When it comes to retail, CF Pacific Centre is downtown’s largest shopping mall, but with only 648,000 sq. ft. of leasable retail area — comparable to the size of The Core Shopping Centre in downtown Calgary — it is considerably smaller than the downtown malls in some other major Canadian cities such as CF Toronto Eaton Centre (2.1 million sq. ft.) and Ottawa’s CF Rideau Centre (1 million sq. ft.).

New emerging city centres in Metro Vancouver’s suburban municipalities, such as Burnaby and Richmond, also have larger anchor shopping malls (Metropolis at Metrotown for Burnaby, and CF Richmond Centre for Richmond).

701 West Georgia Street Vancouver Pacific Centre rotunda

Artistic rendering of the new retail pavilion at 701 West Georgia Street, replacing the rotunda entrance into CF Pacific Centre. (Perkins + Will Architects)

But, as the only major shopping mall in downtown Vancouver, CF Pacific Centre with its 98 stores punches above its weight, ranking as the second in Canada for sales per sq. ft. ($1,690 per sq. ft.) and seventh for foot traffic (22.1 million people) annually.

However, downtown will see a significant new infusion of retail space when the Canada Post redevelopment opens with its 200,000 sq. ft. of retail — the largest infusion of additional purpose-built retail space in downtown in about two decades.

The Post Canada Post redevelopment Vancouver

January 2019 artistic rendering of the Canada Post redevelopment in downtown Vancouver. (QuadReal Property Group)

Hotel room supply

As for the hospitality industry, the booming tourism and cruise ship industries — coupled with a reduction in hotel room inventory — have caused occupancy rates to increase.

There are currently 12,686 hotel rooms across 70 hotel properties in downtown, with the occupancy rate hovering at 81% — a 3% increase since 2017. The average nightly rate per room is $254.

Hotel room supply continues to dwindle with the recent closure of the Empire Landmark Hotel for a residential and retail redevelopment, and the planned 2020 closure of the Four Seasons Hotel Vancouver at CF Pacific Centre.
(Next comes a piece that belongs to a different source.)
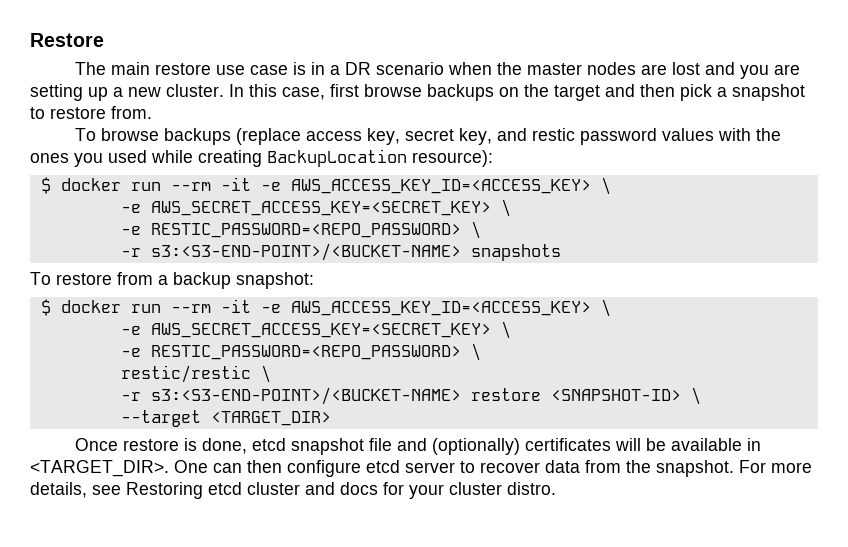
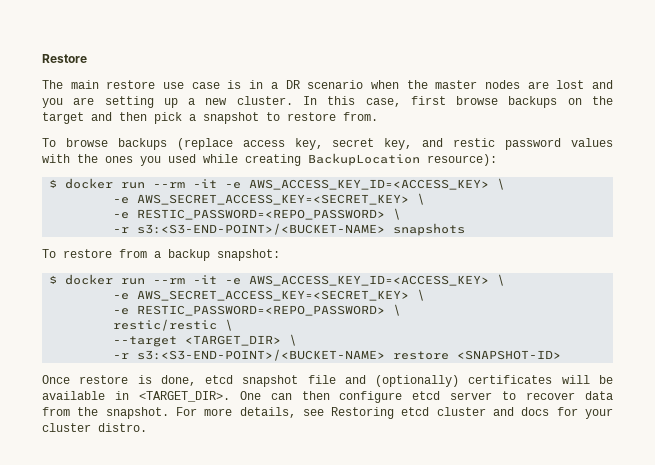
(271, 374) none -> [113,334,298,347] // --target <TARGET_DIR> \
[690,387,701,405] [120,410,331,427] \ // --target <TARGET_DIR> -> (562, 355) none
Both hotels, totalling 729 rooms, operated for over 40 years.

Empire Landmark Hotel Vancouver

Demolition progress on May 17, 2019 of the Empire Landmark Hotel in Vancouver. (Kenneth Chan / Daily Hive)

How people get to downtown

The report highlights about 20% of downtown’s employees also live in the area, with commute times for 40% of downtown residents ranging between 15 and 20 minutes only. Downtown’s high level of walkability allows 43% of the area’s residents to walk to work.

For commute patterns from outside the downtown peninsula, roughly half of non-downtown residents use public transit to get to the city centre for their place of work.

Four SkyTrain stations that directly serve downtown’s largest office areas — Burrard, Granville, Vancouver City Centre, and Waterfront — see an average disembarkment level of 106,000 weekday passengers.

One other interesting statistic on transportation noted in the report: TransLink’s ridership on NightBus routes increased by 21% ever since the NightBus District — a single hub for overnight bus services at the intersection of West Georgia Street and Granville Street — was launched in 2018.